Vertex shares traded up 2.5% to close at $33.06 Monday -- a somewhat muted response to great clinical data that, I suspect, is tied to doubts about Vertex's ability to seek early approval for telaprevir.

There can be no complaining, however, about the performance of Vertex shares over the past few months. The stock has more than doubled off its March lows in the $15 range, demonstrating once again how volatile Vertex -- and hepatitis C stocks in general -- can be.

Speaking of FDA filings and drug reviews, The Medicines Co. (MDCO Quote) is keeping mum on its effort to seek approval for a acute hypertension drug Cleviprex. The company has chosen not to disclose its so-called "PDUFA date" for Cleviprex -- the deadline by which the FDA must issue its approval decision.

Last September, The Medicines Co. announced that U.S. regulators accepted the Cleviprex filing for review, but since then, the company has maintained radio silence on the subject.

If the FDA accepted the Cleviprex filing in mid-September, the Medicines Co. likely submitted its application in the middle of July, since the agency usually takes two months to accept or reject such filings. Assuming a standard, 10-month review period would put the Cleviprex PDUFA date in the mid-May time slot. (Make that late May or early June if you want to be even more generous to The Medicines Co.)

It's June 10, so why hasn't The Medicines Co. given us any word on the FDA's Cleviprex decision?

"We have received no formal action from the FDA" on Cleviprex, says The Medicines Co. investor relations head Robyn Brown.

Brown adds that the company made a deliberate decision to keep quiet about the Cleviprex FDA review because it doesn't want investors to fixate on a specific FDA decision date.

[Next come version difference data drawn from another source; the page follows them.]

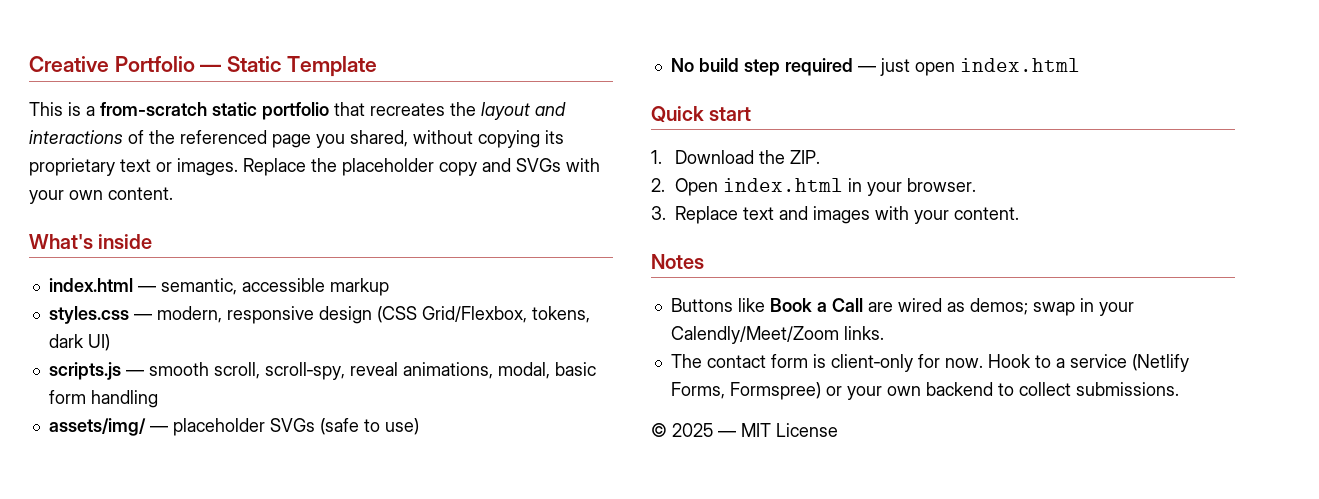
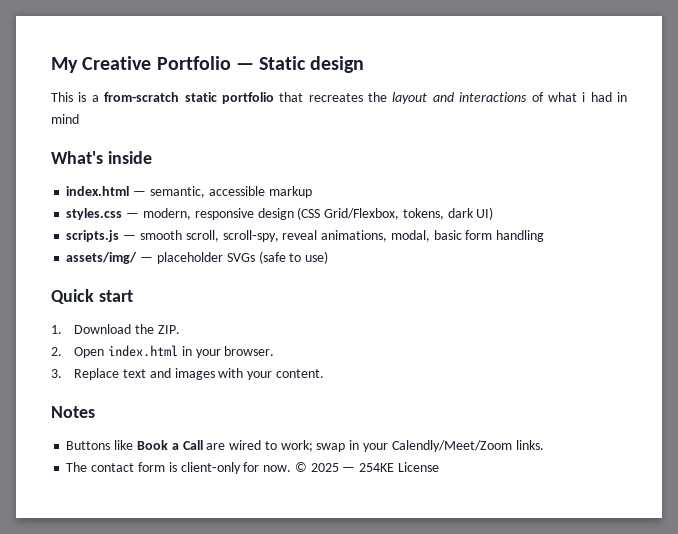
- Creative Portfolio — Static Template
+ My Creative Portfolio — Static design
- This is a from-scratch static portfolio that recreates the layout and interactions of the referenced page you shared, without copying its proprietary text or images. Replace the placeholder copy and SVGs with your own content.
+ This is a from-scratch static portfolio that recreates the layout and interactions of what i had in mind
- No build step required — just open index.html
- Buttons like Book a Call are wired as demos; swap in your Calendly/Meet/Zoom links.
+ Buttons like Book a Call are wired to work; swap in your Calendly/Meet/Zoom links.
- The contact form is client‑only for now. Hook to a service (Netlify Forms, Formspree) or your own backend to collect submissions.
- © 2025 — MIT License
+ The contact form is client‑only for now. © 2025 — 254KE License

Given the spate of tardy drug review decisions by the FDA these days -- Cardiome's (CRME Quote) Vernakalant springs immediately to mind -- keeping the pressure off a specific PDUFA date might not be a bad strategy. Then again, investors (and columnists) can do the math, so questions about Cleviprex's FDA outlook are going to be raised increasingly as the calendar slips into summer.

With Boston baking under mid-90-degree temperatures, summer seems to have arrived a bit earlier than normal. Experienced biotech investors know this signals the start of the sector's off season. The medical conference calendar goes dark and investor interest in the sector wanes.

Don't forget about biotech entirely, however, because there are a decent number of events in the next few months that should move some stocks. At the top of my summer watch list is the Alzheimer's clinical trial data releases from Myriad Genetics (MYGN Quote) and Elan (ELN Quote) and Wyeth (WYE Quote), respectively. I'll have more to say on those two events later.

We could get word from MiddleBrook Pharmaceuticals (MBRK Quote) on a possible sale of the company, and Vanda Pharmaceuticals (VNDA Quote) is expecting an FDA approval decision on its schizophrenia drug iloperidone. (The decision will impact Titan Pharmaceuticals (TTP Quote), too.)

YM BioSciences (YMI Quote) should release results from its colon cancer trial for nimotumumab; while SuperGen (SUPG Quote) could received word on the outcome of its survival trial for Dacogen in patients with myelodysplastic syndrome.

Lastly, Introgen Therapeutics (INGN Quote) has promised to file its head-and-neck cancer drug Advexin with regulators here and in Europe by the end of June. This has been a stalled effort four years in the making, so we'll see if Introgen finally makes good on its word.